Considerando todo o ano de 2025, o prejuízo líquido acumulado foi de R$ 1,50 bilhão. Em relação ao prejuízo de R$ 1,53 bilhão de 2024, houve uma leve queda de 2%.
A empresa informou que o resultado do quarto trimestre foi impactado pela ociosidade operacional e por perdas de estoque ligadas à parada de um alto-forno. Sobre o resultado anual, a estabilidade no prejuízo, na comparação com o ano anterior, reflete uma melhora operacional nos segmentos de mineração e logística. Essa melhora, no entanto, foi compensada pelos efeitos não recorrentes citados.
Os dados foram divulgados na noite de quarta-feira, 11 de março de 2026. A receita líquida no último trimestre de 2025 ficou em R$ 11,4 bilhões, uma redução de 5,2% frente aos R$ 12,0 bilhões do quarto trimestre de 2024.
No acumulado do ano, a receita líquida totalizou R$ 44,7 bilhões. O número mostra um crescimento de 2,5% sobre os R$ 43,6 bilhões registrados em 2024.

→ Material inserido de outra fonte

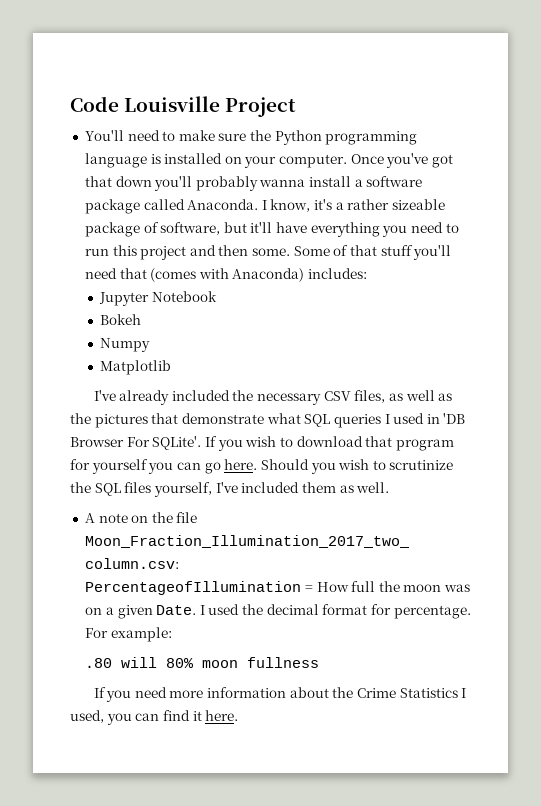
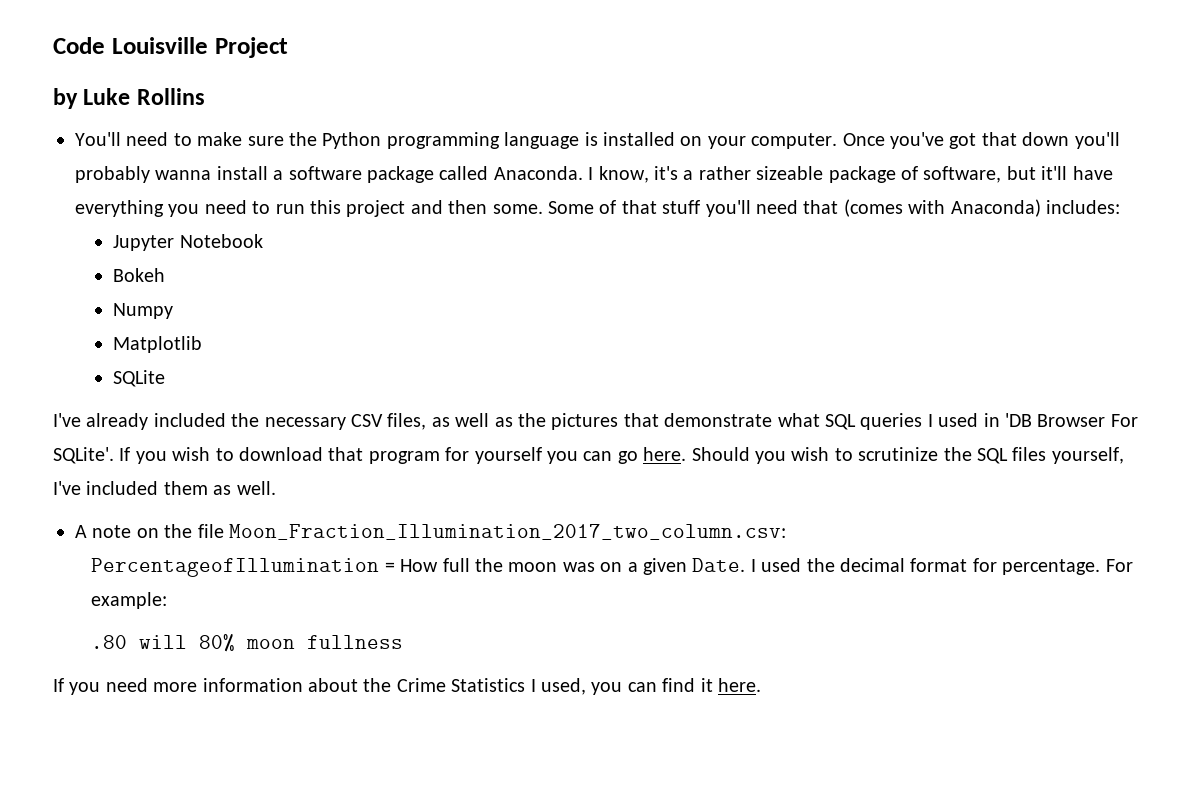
(297, 107) none -> [53,88,205,109] // by Luke Rollins
(172, 367) none -> [113,370,166,387] // SQLite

O indicador Ebitda, que mede o resultado antes de juros, impostos, depreciação e amortização, ficou em R$ 1,52 bilhão no quarto trimestre de 2025. O resultado significa um recuo de 32,5% em relação ao Ebitda de R$ 2,2 bilhões do mesmo trimestre do ano anterior.

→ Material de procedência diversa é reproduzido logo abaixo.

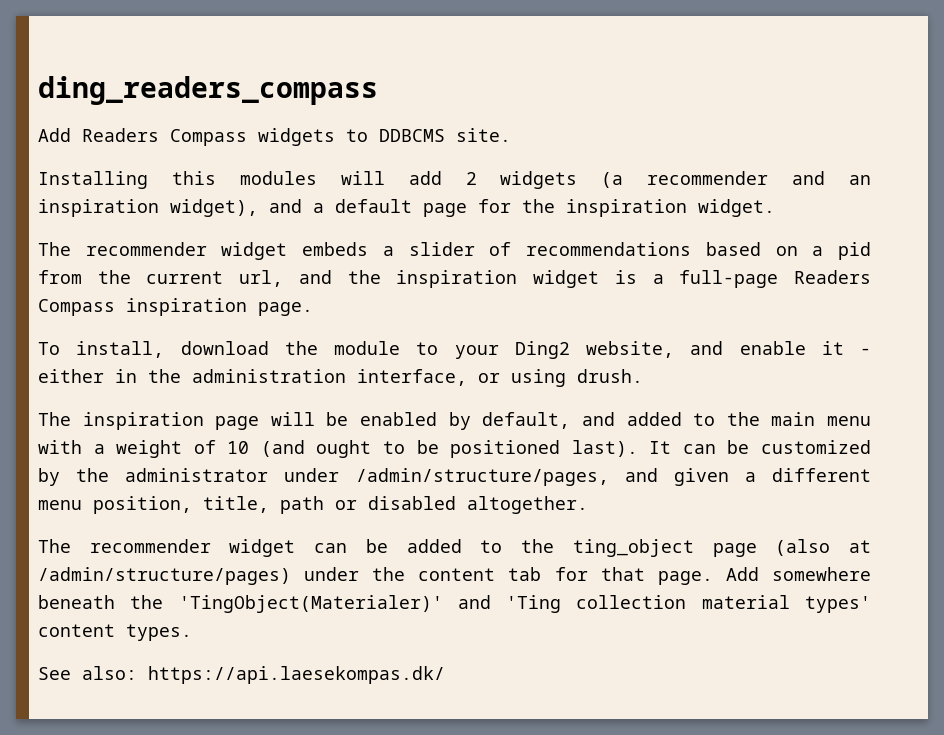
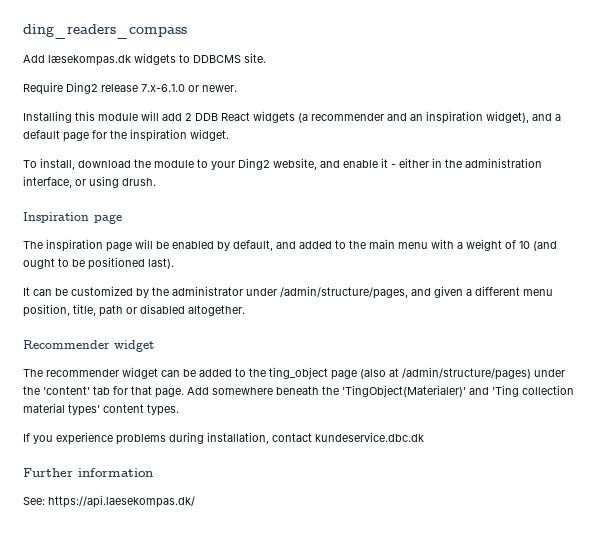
[82,128,247,146] Readers Compass -> [48,55,131,66] læsekompas.dk
(511, 135) none -> [23,82,237,95] // Require Ding2 release 7.x-6.1.0 or newer.
[239,171,317,185] modules -> [98,113,138,121] module
(477, 178) none -> [195,112,250,121] DDB React
[38,242,872,260] [38,270,872,288] [38,298,313,316] // The recommender widget embeds a slider of recommendations based on a pid from the current url, and the inspiration widget is a full-page Readers Compass inspiration page. -> (229, 135) none
(643, 376) none -> [23,212,122,224] // Inspiration page
(638, 448) none -> (174, 263) //
(588, 505) none -> [23,340,154,352] // Recommender widget
[418,568,496,581] content -> [43,386,90,395] 'content'
[38,666,137,680] See also: -> [23,432,424,445] [23,468,153,477] [23,497,45,505] If you experience problems during installation, contact kundeservice.dbc.dk // Further information // See:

Para o ano completo de 2025, o Ebitda da CSN chegou a R$ 8,7 bilhões. Esse valor representa um avanço de 10,4% sobre os R$ 7,9 bilhões apurados em 2024.
Em outro resultado divulgado recentemente, a empresa Brava Energia registrou um prejuízo de R$ 588 milhões no quarto trimestre. O número representa uma queda de 43% em sua base de comparação.